Gsbasket'ten ve eski Abdi İpekçi'den az fakat öz bir nicelikle, İstanbul'da bu bahara ve hatta yaza geçiş gününde; akşamüstünden itibaren maçı hep birlikte yaşadık. Kesitlerin ekseriyetinde 2010'lardaki Abdi İpekçi tadınının iz düşümü doğdu, ruh temelli bakıldığında hayli keyifli şekilde günü noktaladık ve derinlikli geçmişi 2020'lere taşıdık.
Abdi İpekçi'nin çok gecikmeli şekilde de olsa yeniden açıldığı, kaygılarımız gözetildiğinde hiç de fena bir basketbol salonuna dönüşmediği; üstüne AEK'in de bir İstanbul takımı olduğu ortamda bu Final Four'un ev sahipliği için girişimde bulunulmalıydı. Mevcut başkan baştayken, derli bir toplu bir kulübe; Galatasaray'a benzeyemiyoruz maalesef. Maç sonu meşaleli, fişekli kutlama yapan yeni jenerasyon; konjonktürel olarak Dünya'da yetkili her insanı kara kara düşündürecek olan Galatasaray'ın Atina Final Four'una dair öz eleştri yaptırmıyorsa, Galatasaray'da yönetici olmakla bostan korkuluğu olmak arasında bu yönetim pek bir fark göremiyor demektir.

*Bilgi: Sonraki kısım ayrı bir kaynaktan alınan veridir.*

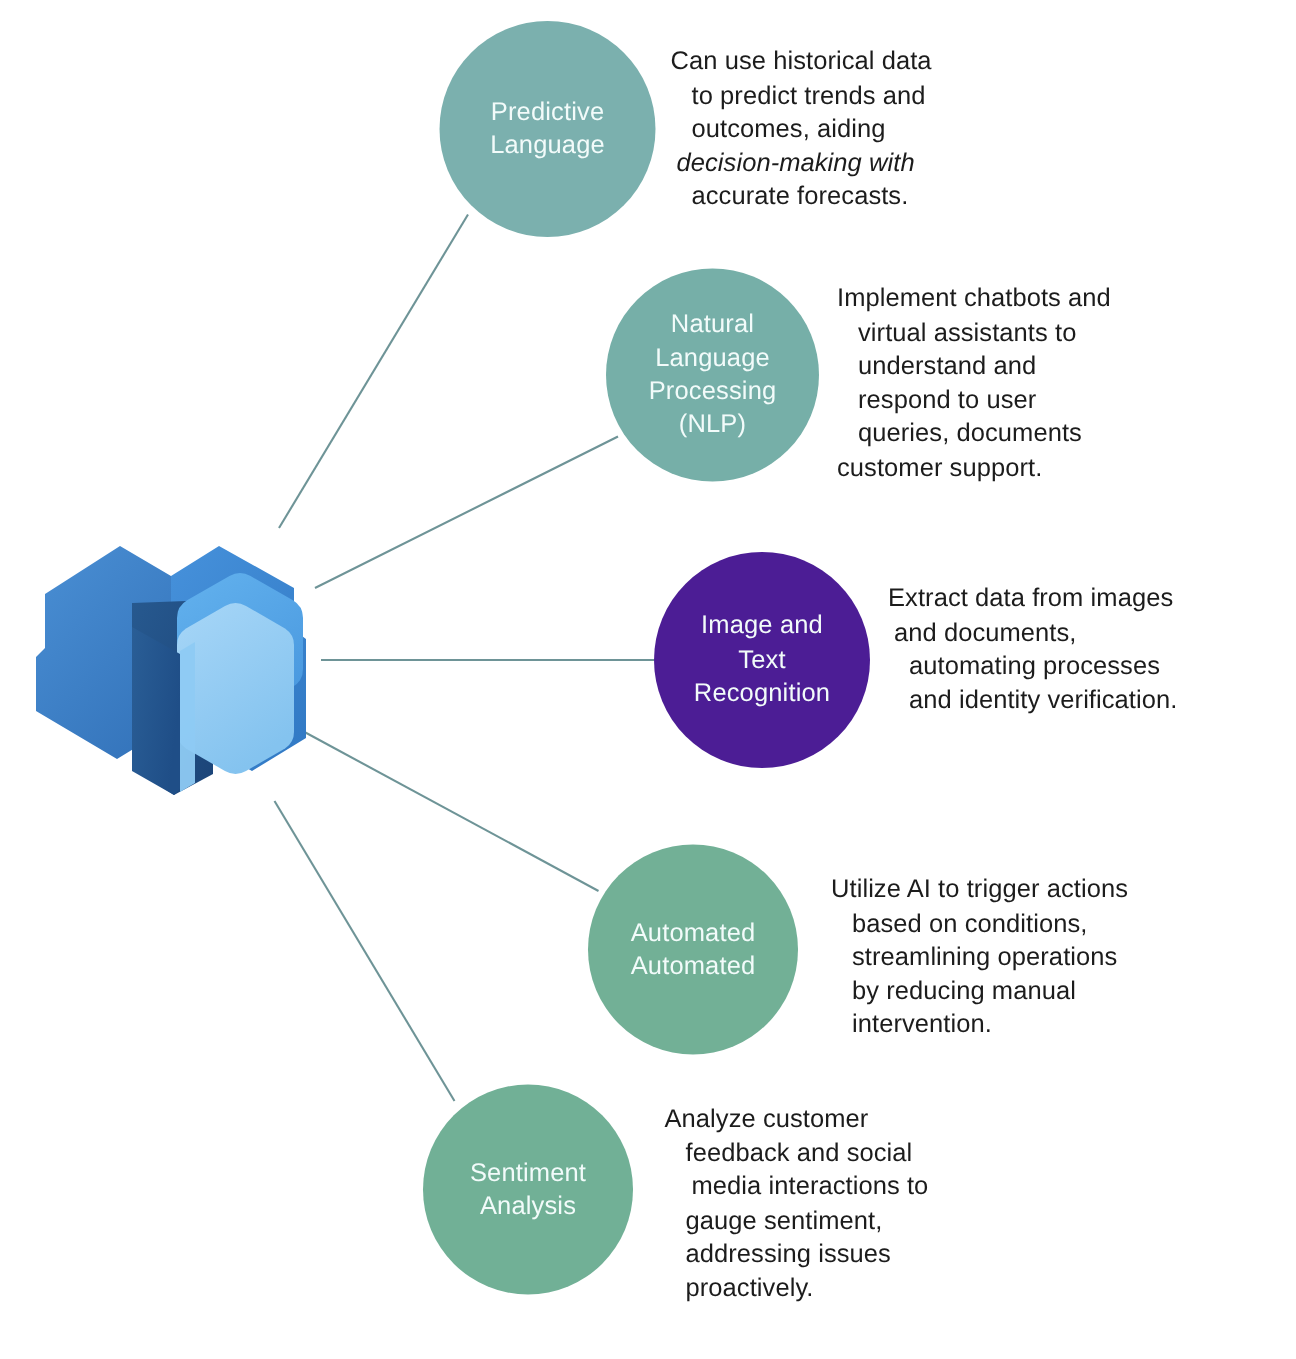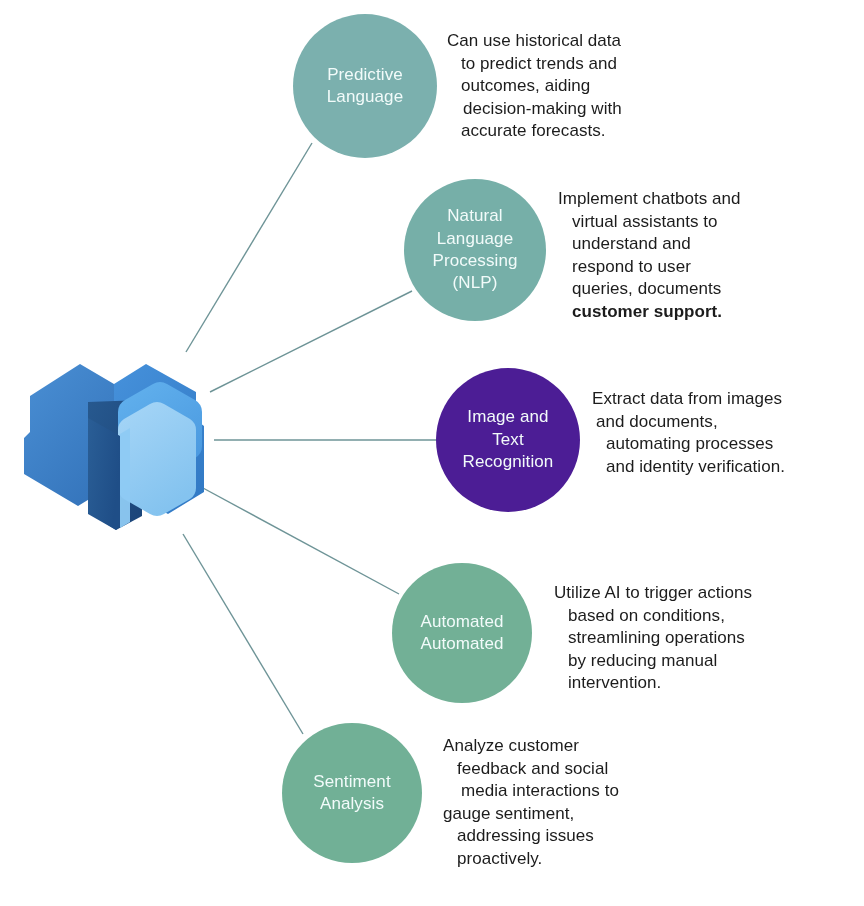--- a/index.html
+++ b/index.html
@@ -173,7 +173,7 @@
       <div style="margin-left: 0px;">Can use historical data</div>
       <div style="margin-left: 14px;">to predict trends and</div>
       <div style="margin-left: 14px;">outcomes, aiding</div>
-      <div style="margin-left: 16px;">decision-making with</div>
+      <div style="margin-left: 4px; font-style: italic;">decision-making with</div>
       <div style="margin-left: 14px;">accurate forecasts.</div>
     </div>
   <div class="desc-block" id="desc-1" style="left: 558px; top: 188px; width: 212px; text-indent: 0px; padding-left: 0px;">

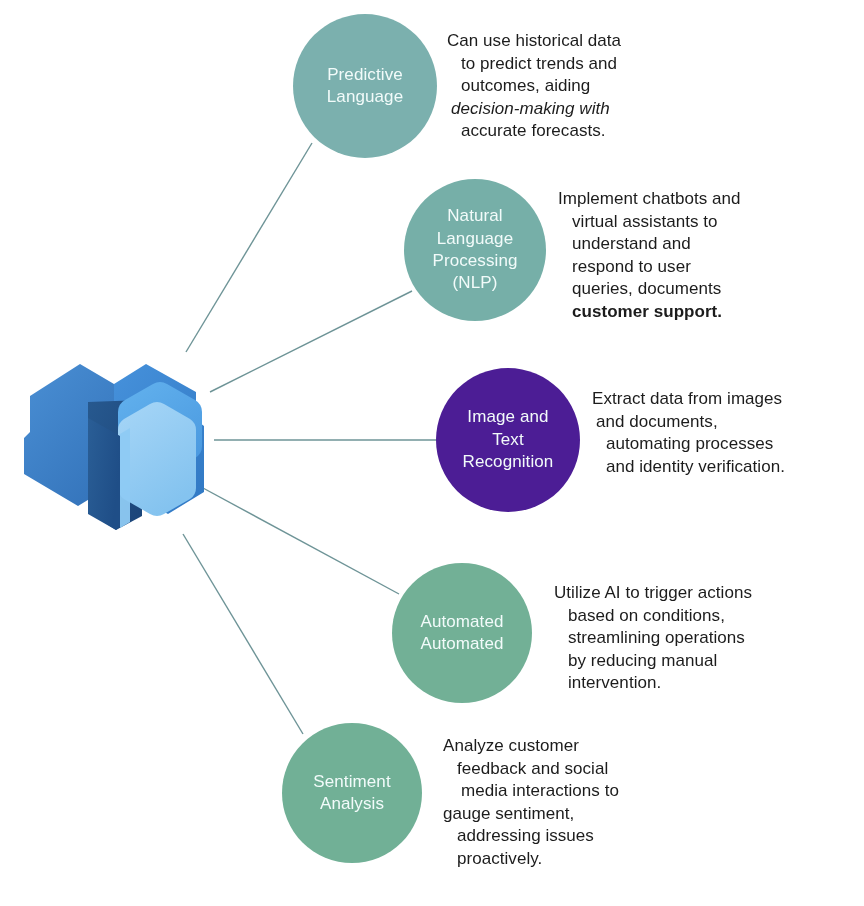--- a/index.html
+++ b/index.html
@@ -182,7 +182,7 @@
       <div style="margin-left: 14px;">understand and</div>
       <div style="margin-left: 14px;">respond to user</div>
       <div style="margin-left: 14px;">queries, documents</div>
-      <div style="margin-left: 14px; font-weight: bold;">customer support.</div>
+      <div style="">customer support.</div>
     </div>
   <div class="desc-block" id="desc-2" style="left: 592px; top: 388px; width: 218px; text-indent: 0px; padding-left: 0px;">
       <div style="margin-left: 0px;">Extract data from images</div>

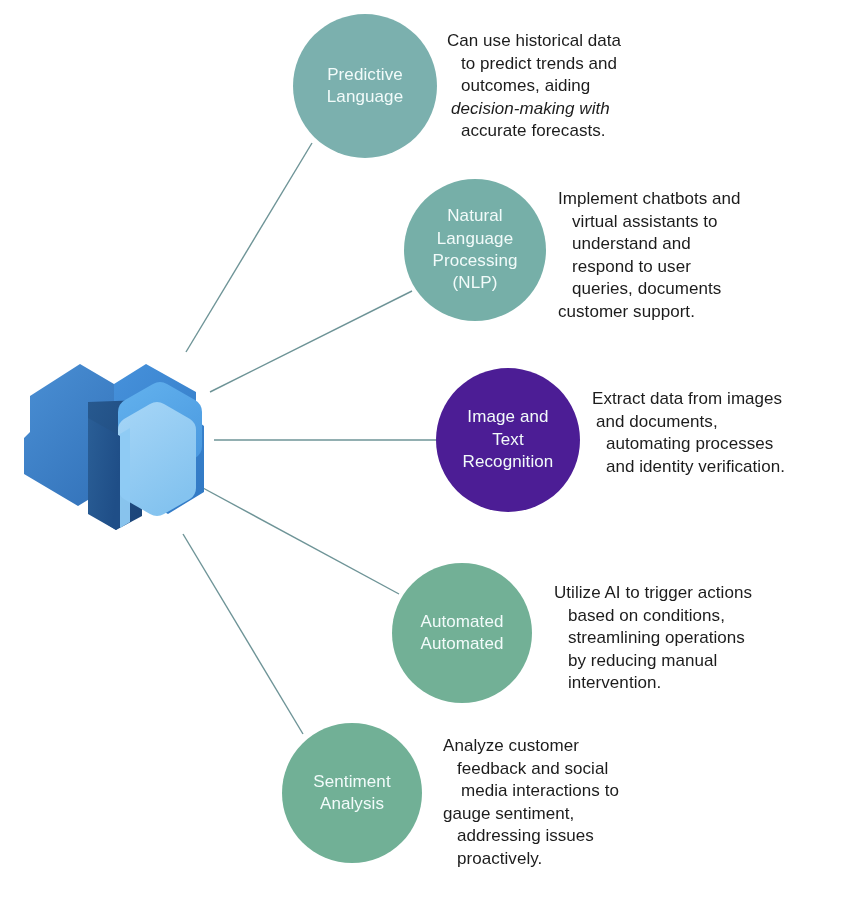--- a/index.html
+++ b/index.html
@@ -201,7 +201,7 @@
       <div style="margin-left: 0px;">Analyze customer</div>
       <div style="margin-left: 14px;">feedback and social</div>
       <div style="margin-left: 18px;">media interactions to</div>
-      <div style="">gauge sentiment,</div>
+      <div style="margin-left: 14px;">gauge sentiment,</div>
       <div style="margin-left: 14px;">addressing issues</div>
       <div style="margin-left: 14px;">proactively.</div>
     </div>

Yönetimin Basketbol Şampiyonlar Ligi Final Four'una dair tavrı, çeyrek final ikinci maçının saati üzerinden de kolaylıkla yorumlanabilir. Benim gibi bir küçük burjuvanın yanı sıra, bir yığın prekarya maça g.t zoruna yetişebildi. Mesaiye kalıp da gelemeyen tanıdık Gsbasket simalarını saymıyorum daha. 2000'lerde doğan öğrenci jenerasyonun akın ettiği Burhan Felek ve özellikle kadın voleybol maçları dışında, İstanbul'un bir hafta içi 19:00 etkinliğini kaldırabilmesi mümkün değil. Yönetimin saatle hiç oynamamasının sonucunda, Galatasaray tribünü de olduğu kadar dedi ve ortaya yarı dolu bir salon çıktı.

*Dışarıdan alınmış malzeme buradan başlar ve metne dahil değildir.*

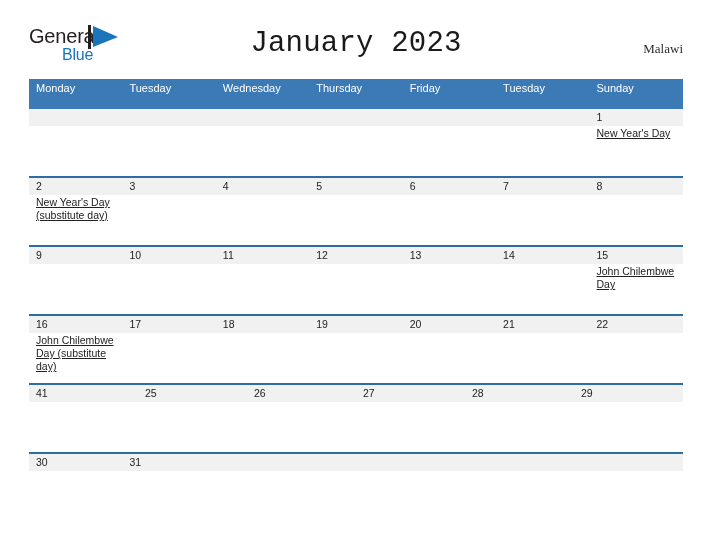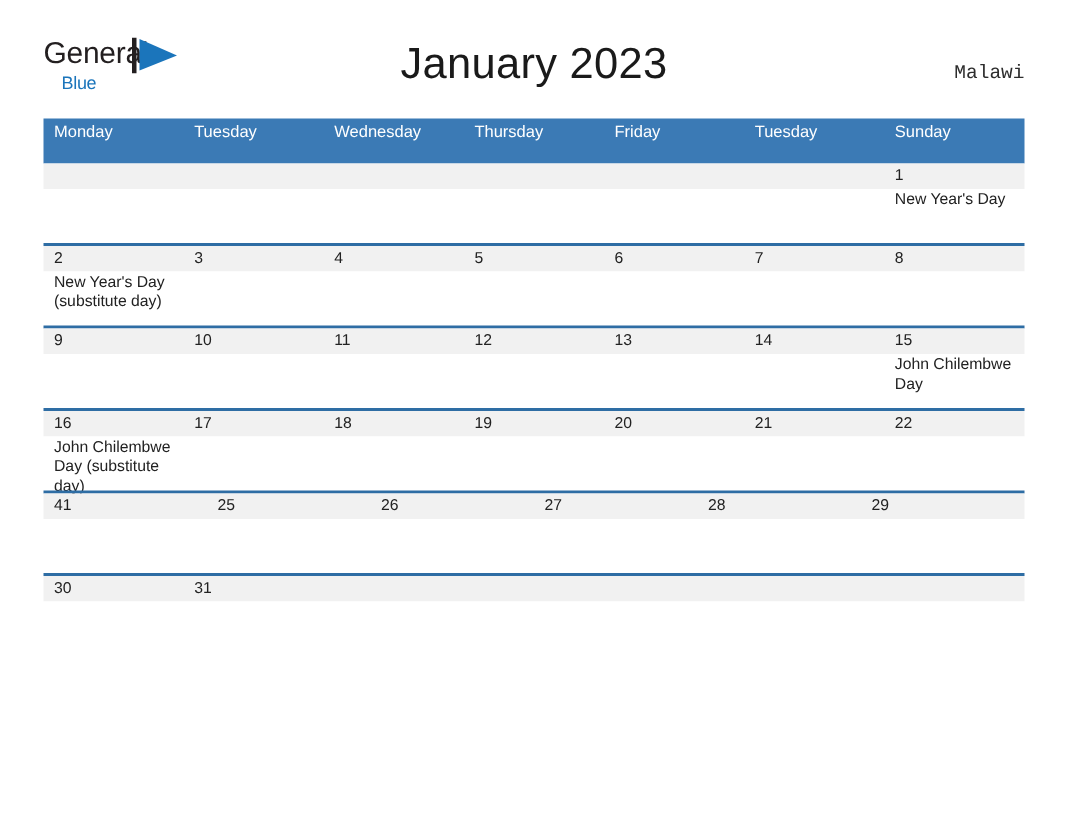--- a/index.html
+++ b/index.html
@@ -51,9 +51,9 @@
   }
   .logo-blue {
     position: absolute;
-    left: 12px;
+    left: 33px;
     top: 19px;
-    font-size: 12px;
+    font-size: 16px;
     letter-spacing: -0.2px;
     color: #1b75bb;
     font-family: "Liberation Sans", sans-serif;

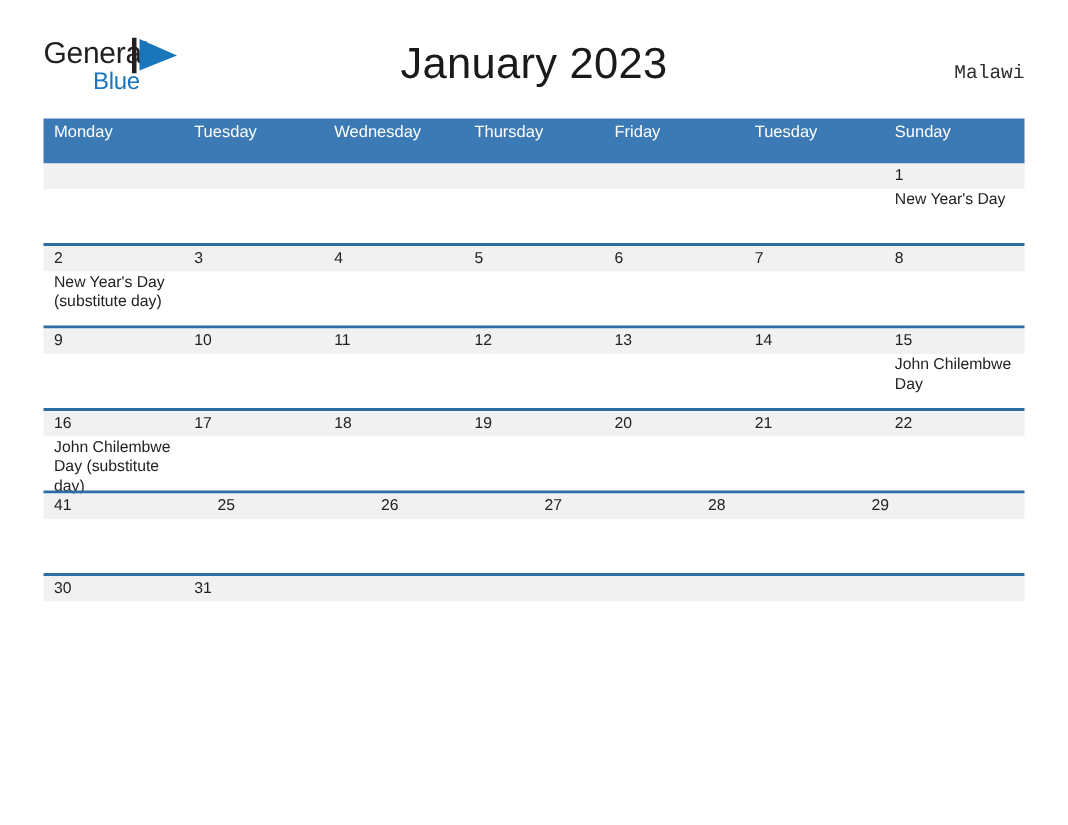--- a/index.html
+++ b/index.html
@@ -77,7 +77,7 @@
     font-weight: 400;
     color: #1a1a1a;
     letter-spacing: 0.2px;
-    font-family: Liberation Sans, sans-serif;
+    font-family: Liberation Mono, monospace;
   }
 
   .country {

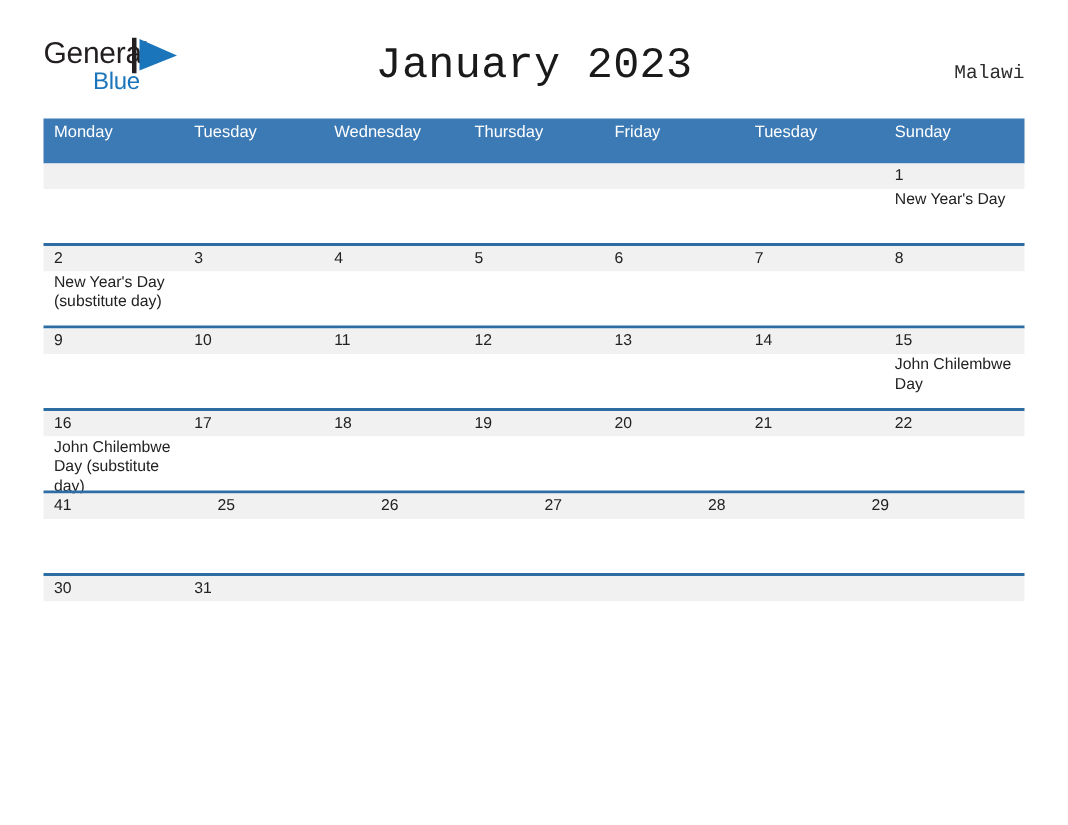--- a/index.html
+++ b/index.html
@@ -86,7 +86,7 @@
     top: 41px;
     font-size: 13px;
     color: #2d2d2d;
-    font-family: Liberation Mono, monospace;
+    font-family: Liberation Serif, serif;
   }
 
   

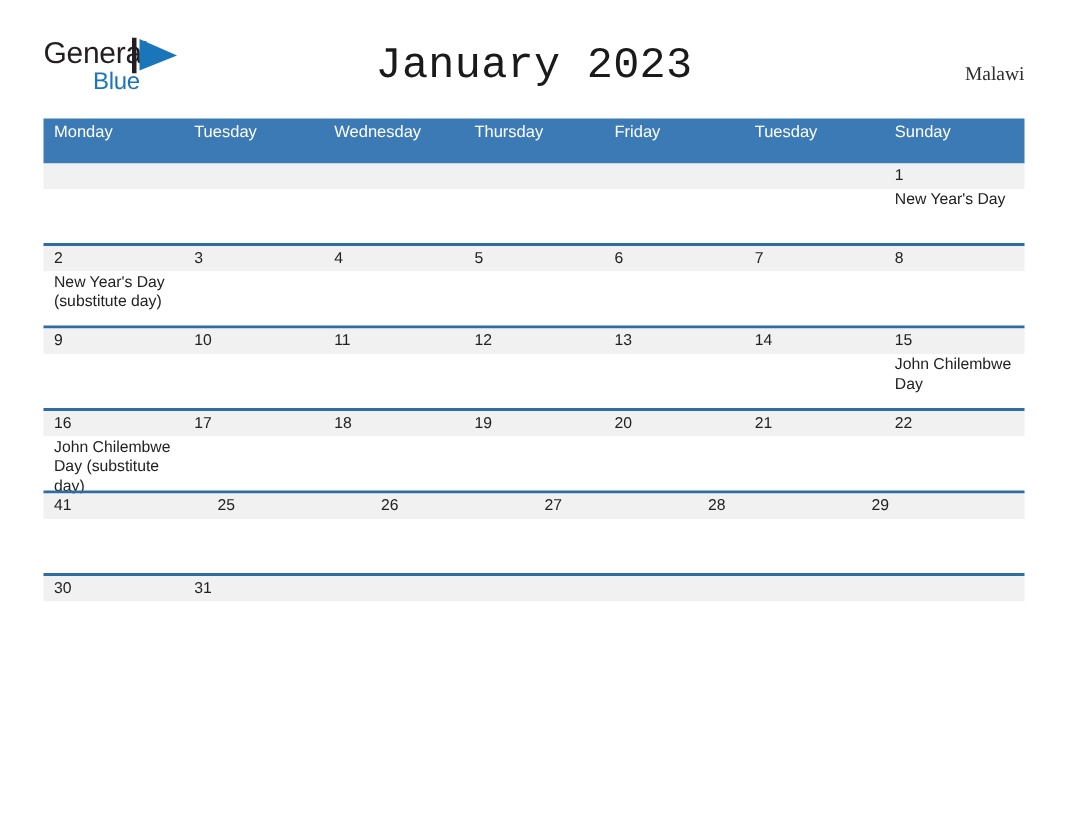--- a/index.html
+++ b/index.html
@@ -150,7 +150,7 @@
     word-wrap: break-word;
   }
 
-  .h-normal .week-bodyrow { height: 36px; }
+  .h-normal .week-bodyrow { height: 50px; text-decoration: underline; }
   .h-short  .week-bodyrow { height: 12px; }
 </style>
 </head>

2010'lardaki Abdi İpekçi'den öyle bir hazine var ki bizde, maçın son 2-3 dakikasındaki kutlama Türk basketbolunda sadece Galatasaray ve Karşıyaka tribünlerinden doğabiliyor. Beşiktaş ve Bursaspor tribünlerini ise yanına ekleyebilirim. 2010'lardan kas hafızamızla dahi, Basketbol Şampiyonlar Ligi Final Four'unu etkin sekanslarla kutlayıp takımı muhtemelen Atina'ya layığıyla uğurladık.
36-37 dakika ritme giremeyip, neredeyse rahatsız şekilde izlediğimiz maçta 90 atıp baya da net bir skorla kazandık. Resital olan Prag'daki deplasman maçının üstüne yaşandı bu. Mevcut görüntümüz yarı finalde Tenerife maçında dahi yetecek gibi gelmiyor, bununla birlikte çok tehlikeli ve alternatiflerin derya deniz olduğu bir hücum takımıyız. Cummings-İzundu'ya bu kez mecburen çalışacak olan rakipler düşünsün, biz sezon içerisinde kör kuyulardan çıkarak son 80 dakikaya eriştik diyorum. Şampiyonluk mevcut teknik kadroyu ve oyuncuları Galatasaray efsanesi yapar. 90'ların Saporta-Korac serisini müzede tamamlamış oluruz.